Replicating the Visual Pushing and Grasping Paper Pt 1: Calibration

Quick note: This post is more a build log of how I got the calibration and grasping parts of the code base working, moreso than replication of the results; as I am not working with the pushing part.


I’m working on a summer project [1] building on a project by some Princeton folks called TossingBot. The idea is nice: combine a simple physics model with a network that learns a residual to add (or subtract) onto the single control parameter (thrown velocity), in order to toss arbitrary objects into a desired bin.

Anyway, although the code for the tossing bot paper is not available yet, the same authors released a nice, well commented / documented code repository for their earlier paper, the visual pushing and grasping paper. (I guess, it seemed like they completed part of it during a google internship, so I feel better that I’m being paid far less and cannot spend much time on releasing quality code).

And I actually got it to work! Wow, replicable work. Okay, so I didn’t get it to work in full — but I do have a vastly simplified version of their code working on my ur5, with a d415 camera, and a different gripper — and by using their pre-trained model out of the box!
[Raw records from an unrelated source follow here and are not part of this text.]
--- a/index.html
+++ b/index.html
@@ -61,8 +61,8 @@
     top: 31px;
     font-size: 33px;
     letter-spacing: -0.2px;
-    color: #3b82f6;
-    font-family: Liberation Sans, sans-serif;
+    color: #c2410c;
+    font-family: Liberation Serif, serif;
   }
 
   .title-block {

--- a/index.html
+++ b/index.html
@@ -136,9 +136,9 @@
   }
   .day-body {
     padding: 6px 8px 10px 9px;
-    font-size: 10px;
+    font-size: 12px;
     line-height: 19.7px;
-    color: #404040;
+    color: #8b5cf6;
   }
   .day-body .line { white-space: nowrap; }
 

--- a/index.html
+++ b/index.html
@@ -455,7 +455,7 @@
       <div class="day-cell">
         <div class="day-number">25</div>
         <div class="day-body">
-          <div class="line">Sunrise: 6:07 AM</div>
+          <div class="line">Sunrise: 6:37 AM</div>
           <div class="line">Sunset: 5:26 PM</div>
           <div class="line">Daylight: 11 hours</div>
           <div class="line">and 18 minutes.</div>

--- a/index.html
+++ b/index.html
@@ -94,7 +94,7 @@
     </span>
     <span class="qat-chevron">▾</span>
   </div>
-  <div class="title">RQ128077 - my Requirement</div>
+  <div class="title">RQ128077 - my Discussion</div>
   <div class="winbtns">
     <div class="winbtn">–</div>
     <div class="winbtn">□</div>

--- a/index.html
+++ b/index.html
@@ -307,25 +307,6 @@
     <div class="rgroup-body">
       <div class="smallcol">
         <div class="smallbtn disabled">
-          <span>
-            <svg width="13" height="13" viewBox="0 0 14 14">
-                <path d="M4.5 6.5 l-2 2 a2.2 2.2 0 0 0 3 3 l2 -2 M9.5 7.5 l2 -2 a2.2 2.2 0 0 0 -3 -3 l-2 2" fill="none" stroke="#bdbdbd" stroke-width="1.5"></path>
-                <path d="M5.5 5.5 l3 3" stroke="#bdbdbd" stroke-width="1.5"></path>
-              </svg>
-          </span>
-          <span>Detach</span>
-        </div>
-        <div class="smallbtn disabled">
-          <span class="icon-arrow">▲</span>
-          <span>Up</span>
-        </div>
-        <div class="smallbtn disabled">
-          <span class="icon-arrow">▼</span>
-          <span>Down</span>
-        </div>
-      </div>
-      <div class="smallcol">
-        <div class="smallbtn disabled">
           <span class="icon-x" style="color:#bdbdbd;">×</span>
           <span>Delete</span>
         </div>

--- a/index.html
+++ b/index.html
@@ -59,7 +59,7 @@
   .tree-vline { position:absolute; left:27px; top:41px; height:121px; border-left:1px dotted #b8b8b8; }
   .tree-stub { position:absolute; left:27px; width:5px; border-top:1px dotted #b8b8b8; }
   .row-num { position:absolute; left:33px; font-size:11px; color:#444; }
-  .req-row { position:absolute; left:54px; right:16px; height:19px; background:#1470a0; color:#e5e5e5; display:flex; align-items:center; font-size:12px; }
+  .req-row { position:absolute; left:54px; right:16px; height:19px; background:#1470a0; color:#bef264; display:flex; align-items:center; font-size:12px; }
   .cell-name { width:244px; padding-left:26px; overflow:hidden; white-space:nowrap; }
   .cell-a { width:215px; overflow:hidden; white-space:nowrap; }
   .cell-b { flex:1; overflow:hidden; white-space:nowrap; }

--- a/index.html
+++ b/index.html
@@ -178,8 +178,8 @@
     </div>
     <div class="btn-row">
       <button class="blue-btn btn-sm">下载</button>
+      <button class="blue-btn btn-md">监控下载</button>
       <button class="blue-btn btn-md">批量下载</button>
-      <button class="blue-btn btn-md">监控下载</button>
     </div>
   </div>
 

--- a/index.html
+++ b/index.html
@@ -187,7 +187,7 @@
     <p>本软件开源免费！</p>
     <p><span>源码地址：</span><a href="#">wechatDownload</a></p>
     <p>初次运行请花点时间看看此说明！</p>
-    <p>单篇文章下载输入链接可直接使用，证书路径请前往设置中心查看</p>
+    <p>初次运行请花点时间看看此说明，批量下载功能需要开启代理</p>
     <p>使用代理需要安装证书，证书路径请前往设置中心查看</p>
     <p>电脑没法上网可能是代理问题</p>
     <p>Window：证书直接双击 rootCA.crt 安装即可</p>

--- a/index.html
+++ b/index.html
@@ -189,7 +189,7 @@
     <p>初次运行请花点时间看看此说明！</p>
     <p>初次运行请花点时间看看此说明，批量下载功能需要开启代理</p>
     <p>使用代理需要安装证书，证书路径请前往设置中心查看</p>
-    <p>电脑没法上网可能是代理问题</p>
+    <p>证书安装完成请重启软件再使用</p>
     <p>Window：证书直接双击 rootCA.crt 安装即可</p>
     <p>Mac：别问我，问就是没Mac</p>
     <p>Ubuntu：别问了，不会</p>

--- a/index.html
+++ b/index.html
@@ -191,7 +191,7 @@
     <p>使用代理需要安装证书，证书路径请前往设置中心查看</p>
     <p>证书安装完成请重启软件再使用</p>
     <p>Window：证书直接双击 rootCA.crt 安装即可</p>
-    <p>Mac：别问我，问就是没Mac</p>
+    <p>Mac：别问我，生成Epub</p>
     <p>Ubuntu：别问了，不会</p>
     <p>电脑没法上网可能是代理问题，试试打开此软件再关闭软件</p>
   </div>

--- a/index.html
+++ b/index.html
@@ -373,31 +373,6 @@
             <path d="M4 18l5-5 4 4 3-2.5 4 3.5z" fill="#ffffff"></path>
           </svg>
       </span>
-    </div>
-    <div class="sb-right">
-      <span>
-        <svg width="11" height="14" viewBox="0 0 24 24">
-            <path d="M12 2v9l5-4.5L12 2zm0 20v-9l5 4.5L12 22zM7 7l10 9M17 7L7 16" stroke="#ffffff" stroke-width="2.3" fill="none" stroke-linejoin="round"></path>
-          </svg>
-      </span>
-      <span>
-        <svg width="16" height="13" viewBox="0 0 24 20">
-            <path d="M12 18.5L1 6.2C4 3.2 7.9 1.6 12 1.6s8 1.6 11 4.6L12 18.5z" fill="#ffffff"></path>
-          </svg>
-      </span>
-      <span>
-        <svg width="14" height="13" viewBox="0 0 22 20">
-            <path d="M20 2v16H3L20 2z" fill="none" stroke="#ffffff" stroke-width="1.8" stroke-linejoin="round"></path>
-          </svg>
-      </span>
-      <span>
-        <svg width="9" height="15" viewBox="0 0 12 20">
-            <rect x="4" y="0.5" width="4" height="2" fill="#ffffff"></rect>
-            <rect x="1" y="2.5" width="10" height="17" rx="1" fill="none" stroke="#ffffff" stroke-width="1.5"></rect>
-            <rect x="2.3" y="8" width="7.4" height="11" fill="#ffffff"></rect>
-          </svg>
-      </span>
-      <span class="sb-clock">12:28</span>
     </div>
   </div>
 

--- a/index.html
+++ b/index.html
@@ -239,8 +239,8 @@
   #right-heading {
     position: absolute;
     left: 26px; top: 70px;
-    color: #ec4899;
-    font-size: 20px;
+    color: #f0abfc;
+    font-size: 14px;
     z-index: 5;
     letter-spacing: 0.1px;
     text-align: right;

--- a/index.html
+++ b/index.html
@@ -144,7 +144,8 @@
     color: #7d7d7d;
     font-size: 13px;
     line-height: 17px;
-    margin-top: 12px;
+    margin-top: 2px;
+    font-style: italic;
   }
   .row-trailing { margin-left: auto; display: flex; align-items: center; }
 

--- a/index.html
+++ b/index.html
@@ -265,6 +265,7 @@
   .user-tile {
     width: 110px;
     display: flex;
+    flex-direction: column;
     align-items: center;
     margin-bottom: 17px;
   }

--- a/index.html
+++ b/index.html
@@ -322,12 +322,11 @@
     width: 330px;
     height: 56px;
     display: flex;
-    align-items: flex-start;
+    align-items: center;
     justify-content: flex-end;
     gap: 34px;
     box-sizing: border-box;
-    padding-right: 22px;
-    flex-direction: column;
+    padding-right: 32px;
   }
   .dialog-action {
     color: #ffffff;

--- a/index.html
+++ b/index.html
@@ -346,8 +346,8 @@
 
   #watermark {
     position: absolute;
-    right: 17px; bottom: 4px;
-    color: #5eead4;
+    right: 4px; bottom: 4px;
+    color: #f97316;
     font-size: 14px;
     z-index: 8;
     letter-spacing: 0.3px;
It outputs grasp predictions, and the ur5 moves to different locations where there are actually objects, picks them up, and then drops them.

I had to solve a few issues to get to this point, so I’ll outline here and explain in more detail later (hopefully — again time is short). Perhaps the most broadly applicable is my understanding of their calibration code.

Relevant links:

What I did the last 10 days:


  1. Installed 18.04.1 on the lab computer
  2. Installed ROS — This is actually not needed for the VPG code, which has removed ROS as a dependency

Re: ROS, I also learned a hard lesson — checkout the right branch for your ROS packages. e.g. Kinetic Karma or Melodic whatever.  Otherwise will get a ton of errors.


I used a different gripper than the one used in the paper, so I needed to rewrite portions of the code.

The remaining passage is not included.